At a glance, the Pearl River Delta (珠江三角洲, zhūjīangsānjĭaozhōu) seems entirely a product of the modern age, dominated by industrial complexes and the glossy, high-profile cities of Shenzhen (深圳, shēnzhèn), east on the crossing to Hong Kong, and westerly Zhuhai (珠海, zhūhăi), on the Macau border. Back in the 1980s these were marvels of Deng Xiaoping’s reforms, rigidly contained Special Economic Zones of officially sanctioned free-market activities, previously anathema to Communist ideologies. Their success kickstarted a commercial invasion of the delta, obscuring an economic history dating back to the time of Song engineers who constructed irrigation canals through the delta’s five counties – Nanhai, Panyu, Shunde, Dongguan and Zhongshan. From the Ming dynasty, local crafts and surplus food were exported across Guangdong, artisans flourished and funded elaborate guild temples, while gentlemen of leisure built gardens in which to wander and write poetry.

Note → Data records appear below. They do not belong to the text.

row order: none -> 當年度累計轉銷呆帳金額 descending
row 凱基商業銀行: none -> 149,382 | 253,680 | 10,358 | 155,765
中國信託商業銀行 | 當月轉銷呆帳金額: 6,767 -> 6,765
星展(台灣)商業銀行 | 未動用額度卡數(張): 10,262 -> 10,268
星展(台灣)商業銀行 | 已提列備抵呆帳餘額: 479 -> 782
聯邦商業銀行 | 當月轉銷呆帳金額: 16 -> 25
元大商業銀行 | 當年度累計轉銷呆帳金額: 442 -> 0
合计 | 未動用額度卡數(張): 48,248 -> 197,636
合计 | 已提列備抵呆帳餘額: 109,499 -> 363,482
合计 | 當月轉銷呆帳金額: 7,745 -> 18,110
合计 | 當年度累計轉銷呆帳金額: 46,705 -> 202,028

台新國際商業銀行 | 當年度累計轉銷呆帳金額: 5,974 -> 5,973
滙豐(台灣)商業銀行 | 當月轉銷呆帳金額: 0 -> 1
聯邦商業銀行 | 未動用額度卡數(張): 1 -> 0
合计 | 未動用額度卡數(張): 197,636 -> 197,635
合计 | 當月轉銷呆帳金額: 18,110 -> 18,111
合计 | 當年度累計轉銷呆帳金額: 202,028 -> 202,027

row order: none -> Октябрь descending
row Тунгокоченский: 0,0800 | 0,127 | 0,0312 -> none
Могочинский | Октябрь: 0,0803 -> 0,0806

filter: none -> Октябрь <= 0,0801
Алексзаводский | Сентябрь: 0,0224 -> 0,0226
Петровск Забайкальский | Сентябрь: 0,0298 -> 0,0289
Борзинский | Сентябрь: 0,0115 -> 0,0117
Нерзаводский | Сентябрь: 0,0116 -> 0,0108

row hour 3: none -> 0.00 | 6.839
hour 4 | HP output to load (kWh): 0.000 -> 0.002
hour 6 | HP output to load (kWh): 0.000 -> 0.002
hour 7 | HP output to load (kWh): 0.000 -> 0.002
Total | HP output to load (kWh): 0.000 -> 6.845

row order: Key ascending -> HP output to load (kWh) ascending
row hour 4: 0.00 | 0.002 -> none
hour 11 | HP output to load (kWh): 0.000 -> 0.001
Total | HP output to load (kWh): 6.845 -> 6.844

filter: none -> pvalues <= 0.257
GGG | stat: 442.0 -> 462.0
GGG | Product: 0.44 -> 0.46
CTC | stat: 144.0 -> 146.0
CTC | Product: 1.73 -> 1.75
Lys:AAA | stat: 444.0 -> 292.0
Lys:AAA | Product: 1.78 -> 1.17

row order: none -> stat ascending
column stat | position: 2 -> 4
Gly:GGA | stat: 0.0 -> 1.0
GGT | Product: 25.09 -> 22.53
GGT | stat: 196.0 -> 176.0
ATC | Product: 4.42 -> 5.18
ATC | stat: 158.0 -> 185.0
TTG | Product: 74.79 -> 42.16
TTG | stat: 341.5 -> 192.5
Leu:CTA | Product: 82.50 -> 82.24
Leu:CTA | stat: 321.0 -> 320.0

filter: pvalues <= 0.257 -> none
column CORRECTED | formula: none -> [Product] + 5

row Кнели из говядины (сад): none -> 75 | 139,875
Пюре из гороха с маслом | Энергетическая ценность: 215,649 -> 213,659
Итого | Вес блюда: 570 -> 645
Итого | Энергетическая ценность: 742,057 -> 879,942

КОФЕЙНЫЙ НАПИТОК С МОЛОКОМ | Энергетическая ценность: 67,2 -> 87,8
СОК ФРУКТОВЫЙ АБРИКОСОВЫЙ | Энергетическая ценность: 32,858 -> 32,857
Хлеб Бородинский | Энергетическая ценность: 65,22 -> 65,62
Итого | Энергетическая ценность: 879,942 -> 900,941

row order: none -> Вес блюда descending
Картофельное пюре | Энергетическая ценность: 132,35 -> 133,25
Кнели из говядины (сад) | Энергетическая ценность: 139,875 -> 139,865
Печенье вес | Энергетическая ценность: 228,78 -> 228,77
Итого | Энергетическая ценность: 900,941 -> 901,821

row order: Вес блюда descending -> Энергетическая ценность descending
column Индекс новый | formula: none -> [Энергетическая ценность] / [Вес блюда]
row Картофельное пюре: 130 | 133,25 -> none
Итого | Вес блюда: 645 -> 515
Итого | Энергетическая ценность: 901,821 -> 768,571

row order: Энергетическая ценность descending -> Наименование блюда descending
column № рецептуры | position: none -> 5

A planned high-speed rail link from Hong Kong to Guangzhou will cut through the delta in under an hour, and could easily cause you to overlook everything but the large urban agglomeration. But spend a little longer on your journey, or dip into the region on short trips from Guangzhou, and you’ll find a good deal to discover beyond the factories, power stations and freeways. Don’t miss Foshan’s (佛山, fóshān) splendid Ancestral Temple, or Lianhua Shan, a landscaped ancient quarry; historians might also wish to visit Humen (虎门, hŭmén), where the destruction of British opium in 1839 ignited the first Opium War, and Cuiheng (翠亨村, cùihēng cūn), home village of China’s revered revolutionary elder statesman, Sun Yatsen.
The delta’s western side is covered by a mesh of roads, and light-rail lines, either of which you’ll be able to follow more or less directly south between sights to Zhuhai, 155km from Guangzhou. To the southeast, Dongguan (东莞, dōng guăn) is easily reachable by bus while trains shuttle between Guangzhou and Shenzhen in just minutes.